- US dollar gains momentum after US data and Powell’s initial testimony.
- US data: retail sales surpassed expectations, while industrial production rose below consensus in May.
The USD/CHF pair rebounded from two-day lows amid a recovery of the US dollar across the board and rose back above 0.9500. Recently it printed a fresh daily high at 0.9521 and remains near the top, with a strong bullish momentum.
Earlier on Tuesday, USD/CHF bottomed at 0.9462. From the low, it gained so far more than 50 pips. The rebound was boosted by a stronger US dollar, particularly against majors and more recently, it is also rising versus emerging market currencies as Wall Street reverses to the downside.
The rally of the greenback received a boost from US Retail Sales data that posted in May the biggest monthly gain on record. Later, Fed Chair Powell mentioned that if the market continues to function, the central bank will slow its corporate bond-buying program.
Market sentiment also deteriorated after the latest Covid-19 numbers from the US (particularly Florida) and after the Beijing City government increase their emergency response. The Chinese city will shut all schools, Bloomberg reported.

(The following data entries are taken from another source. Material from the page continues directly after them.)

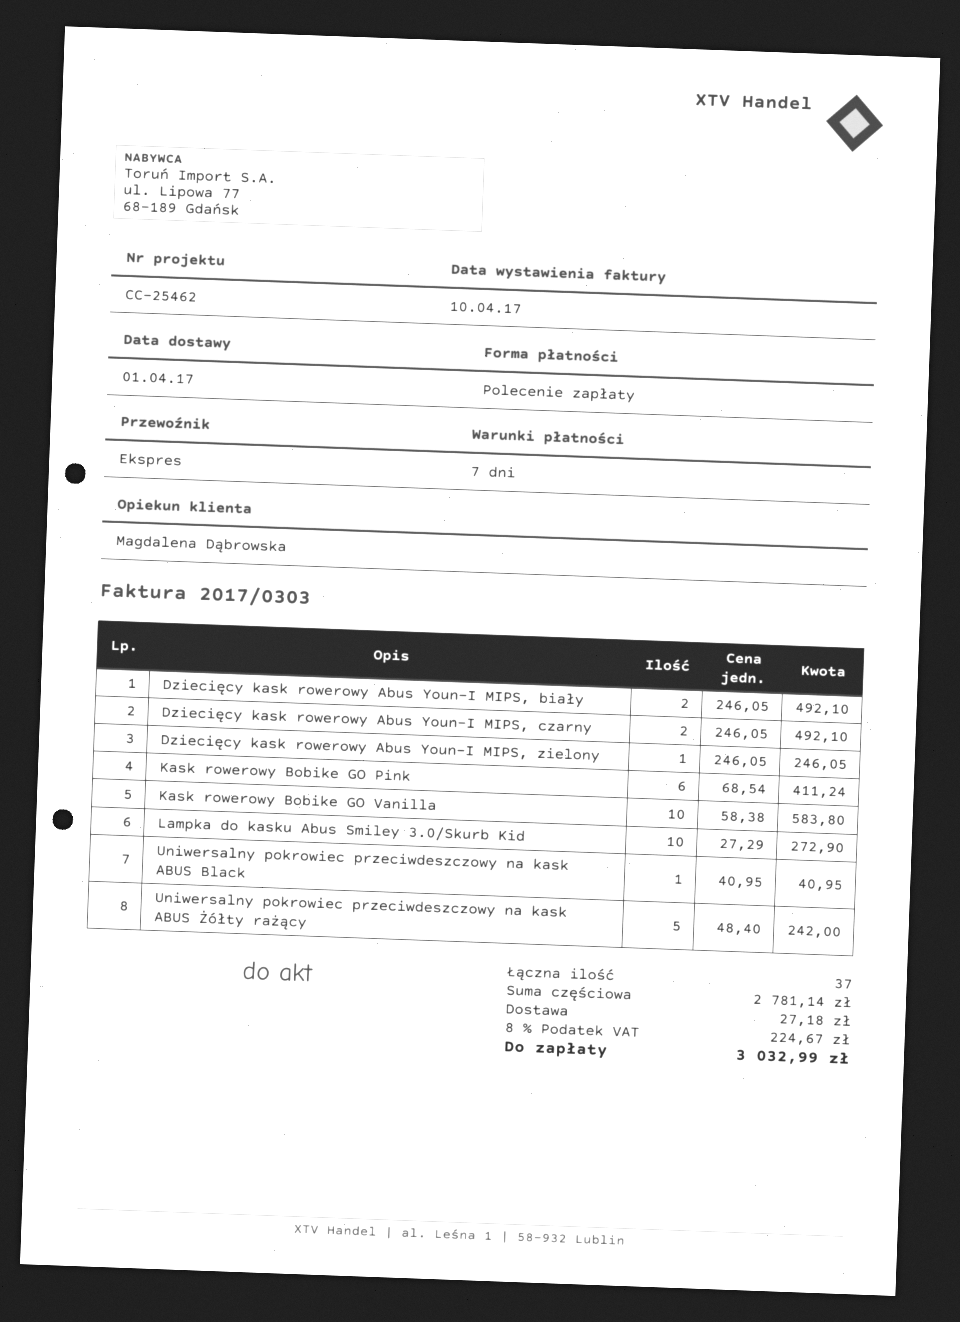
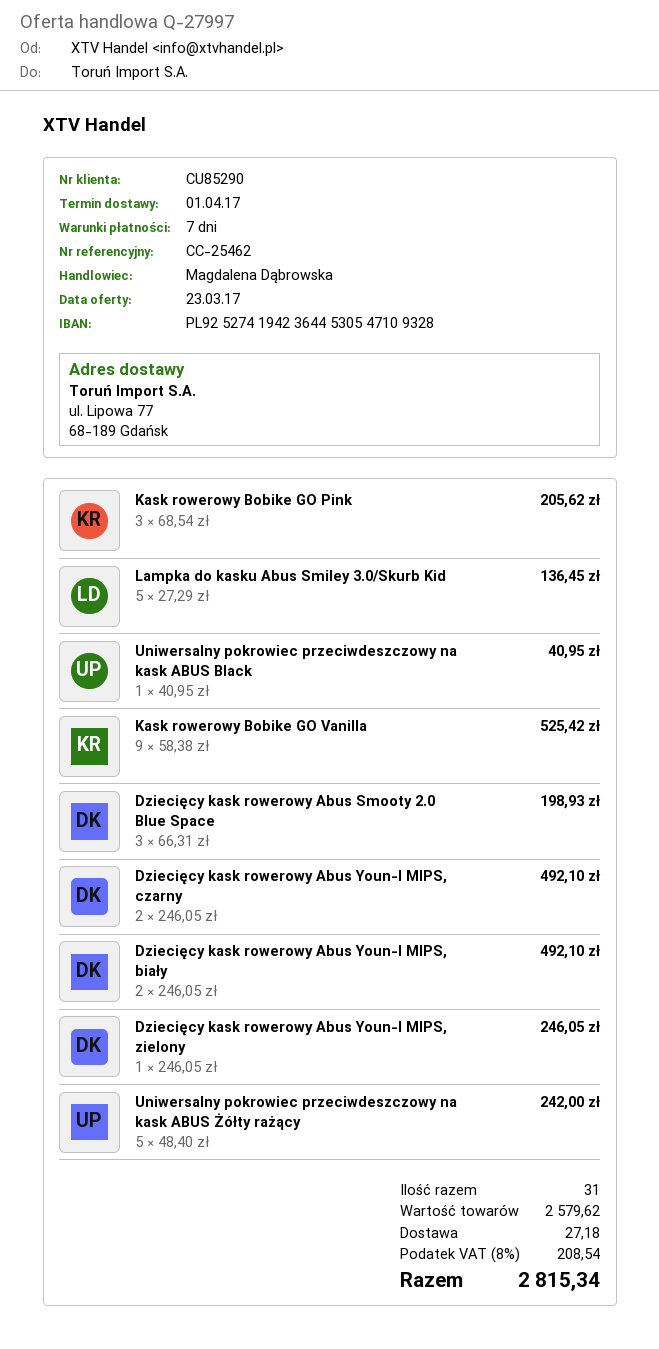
Kask rowerowy Bobike GO Pink: 6 x 68.54 = 411.24 -> 3 x 68.54 = 205.62
Kask rowerowy Bobike GO Vanilla: 10 x 58.38 = 583.80 -> 9 x 58.38 = 525.42
Lampka do kasku Abus Smiley 3.0/Skurb Kid: 10 x 27.29 = 272.90 -> 5 x 27.29 = 136.45
Dziecięcy kask rowerowy Abus Smooty 2.0 Blue Space: none -> 3 x 66.31 = 198.93
total quantity: 37 -> 31
subtotal: 2781.14 -> 2579.62
tax: 8% = 224.67 -> 8% = 208.54
total: 3032.99 -> 2815.34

The deterioration in risk sentiment did not alter USD/CHF upside. The Swiss franc gained momentum against its European rivals but held under pressure versus the US dollar, the main winner of the day so far.
Levels to watch
The USD/CHF is testing the resistance around 0.9520/25; above attention would turn to the 0.9550/55 area, a critical resistance that if broken, should reinforce the bullish bias. On the flip side, now 0.9495 is the immediate support, followed by 0.9475 (June 15 low) and then 0.9450.